Singlehanded, Miss Maple stands between the government and the media and their goals.  Goals the publishers and readers of Playboy know to be not only just, but necessary!  How will people learn about sex without the public schools to teach them?  Who can overcome Miss Maple's resistance?  Who can punish this opponent of progress?  Will no one rid the high school of this troublesome prude?

Readers of Playboy can relax in the knowledge that the very gods are on the side of public school sex education programs!  And that Miss Maple will be severely punished for her resistance to the sexual revolution!
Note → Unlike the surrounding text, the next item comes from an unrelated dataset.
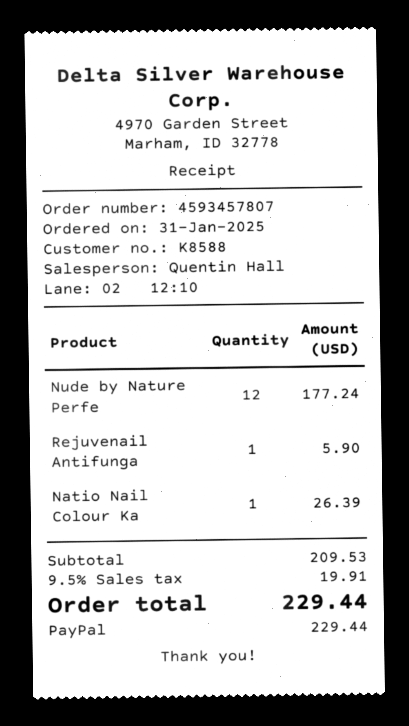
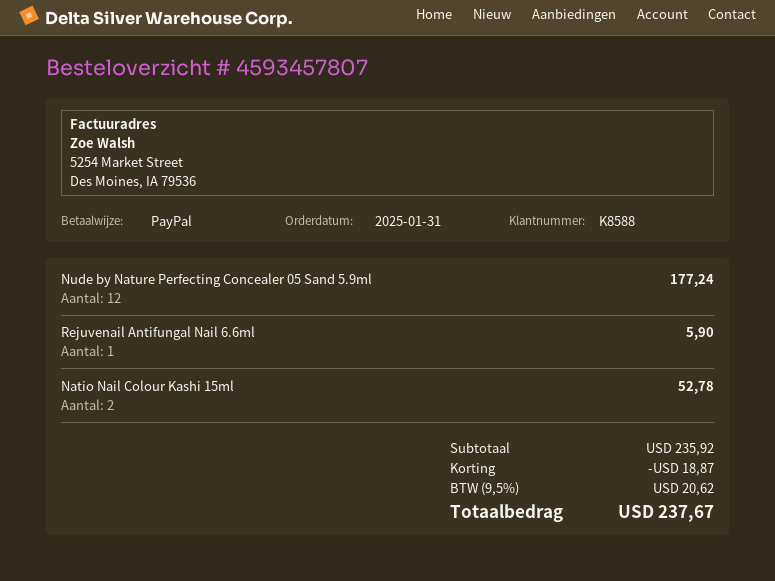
Natio Nail Colour Ka: 1 for 26.39 -> 2 for 52.78
subtotal: 209.53 -> 235.92
discount: none -> 18.87
tax: 9.5% = 19.91 -> 9.5% = 20.62
total: 229.44 -> 237.67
At night, Miss Maple hears beautiful pipes!  She cannot resist their call!  She jumps in her car and drives to a fairy tale forest, the luxurious grass and trees of which Beaumont describes with care.  There a muscular and furry figure who smells like a goat ravishes her!  "Yes!  Yes!" Miss Maple cries.  Miss Maple becomes an after-hours secret sex maniac!  Every night she goes to the fairy tale forest to be taken sexually by this god!  But by day she continues to stymie the efforts to start the sex education program.  So, the god eventually stops having sex with her!  Miss Maple, a broken woman, leaves town and everybody is happy to see her go!     
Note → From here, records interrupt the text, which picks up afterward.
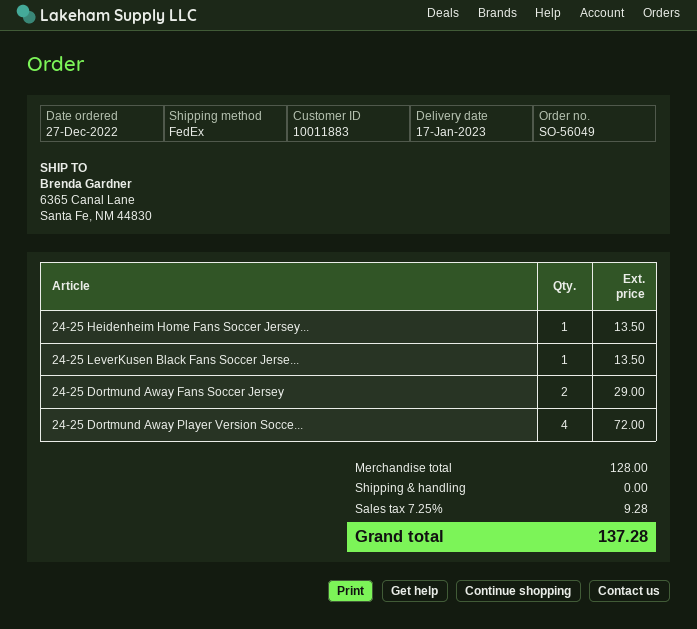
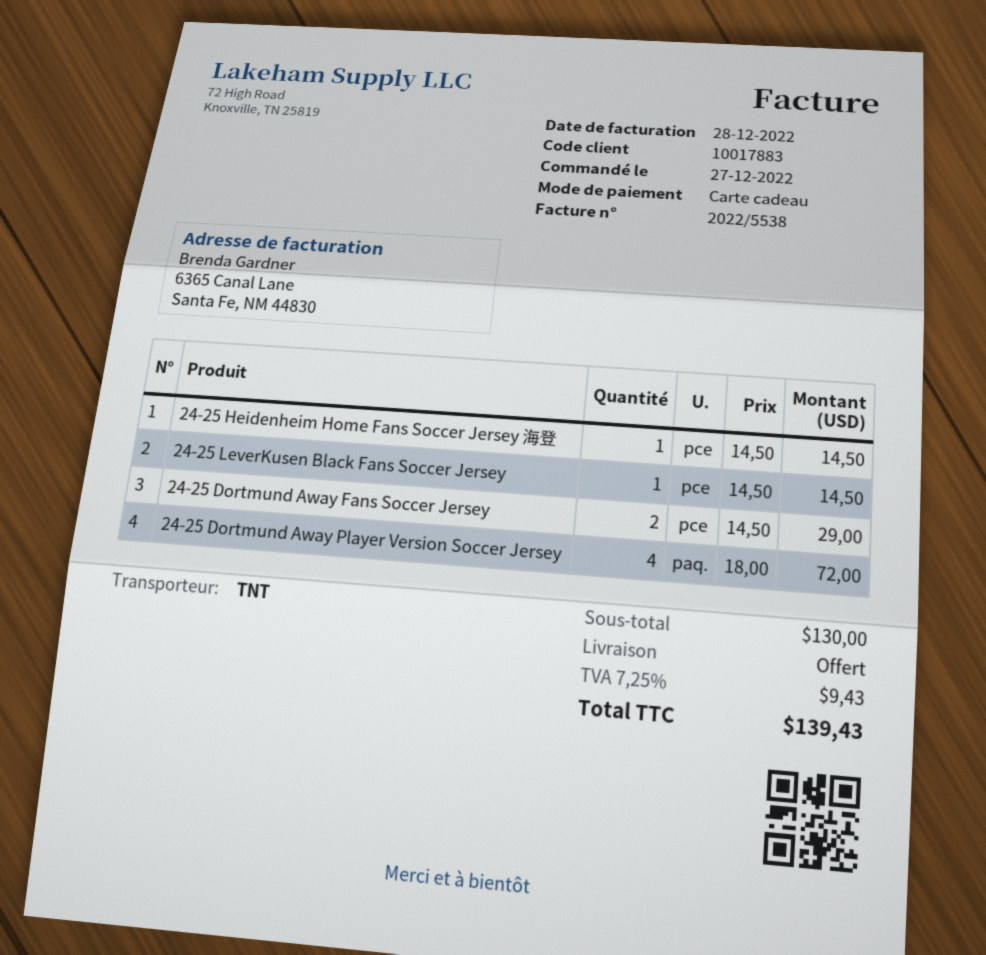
customer number: 10011883 -> 10017883
shipping method: FedEx -> TNT
24-25 Heidenheim Home Fans Soccer Jersey...: 1 for 13.50 -> 1 for 14.50
24-25 LeverKusen Black Fans Soccer Jerse...: 1 for 13.50 -> 1 for 14.50
subtotal: 128.00 -> 130.00
tax: 7.25% = 9.28 -> 7.25% = 9.43
total: 137.28 -> 139.43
This story is lazy and malicious.  Instead of making any kind of intellectual argument in favor of government schools teaching the students about sex, and in favor of a loosening of social strictures around sex, the story just assumes the reader is already on board with all those things and appeals to readers' desires to see those with opposing beliefs punished and humiliated.  The story depicts a sexually attractive woman who resists sexual advances, and we readers are supposed to enjoy seeing her resistance overcome not by persuasion or, gadzooks, love, but via irresistible magic!  (As in the other Beaumont story we read today, the male conquers the female not by industry or cleverness or, ugh, earning a woman's love, but through sorcery that gets her to spread her legs in minutes.)  "The Dark Music" also appeals to a mob mentality--it depicts one person, all alone, opposed by the state, the press, and the very universe itself, and readers are supposed to side not with this lone figure, but against her.

Not good.

"The Dark Music" would be reprinted in many Beaumont collections, as well as a music-themed Italian anthology of horror stories. 

**********

Bloch's "I Like Blondes" and Beaumont's "The Dark Music" are too long and are pretty lame, while Beaumont's "You Can't Have Them All" is even worse.  When we read three stories from 1955 issues of Playboy I acknowledged that they were vulnerable to the charge that they were misogynistic, but quipped that one had to admire the craftsmanship of the patriarchy's wordsmiths, as the stories were quite well-written.  But it looks like in 1956 the patriarchy was not sending its best!  

One weak story, one bad story, and one terrible story.  I hate to admit it, but for the first time in 45 years I am taking seriously Mom's instinctive reaction to Hugh Hefner's magazine.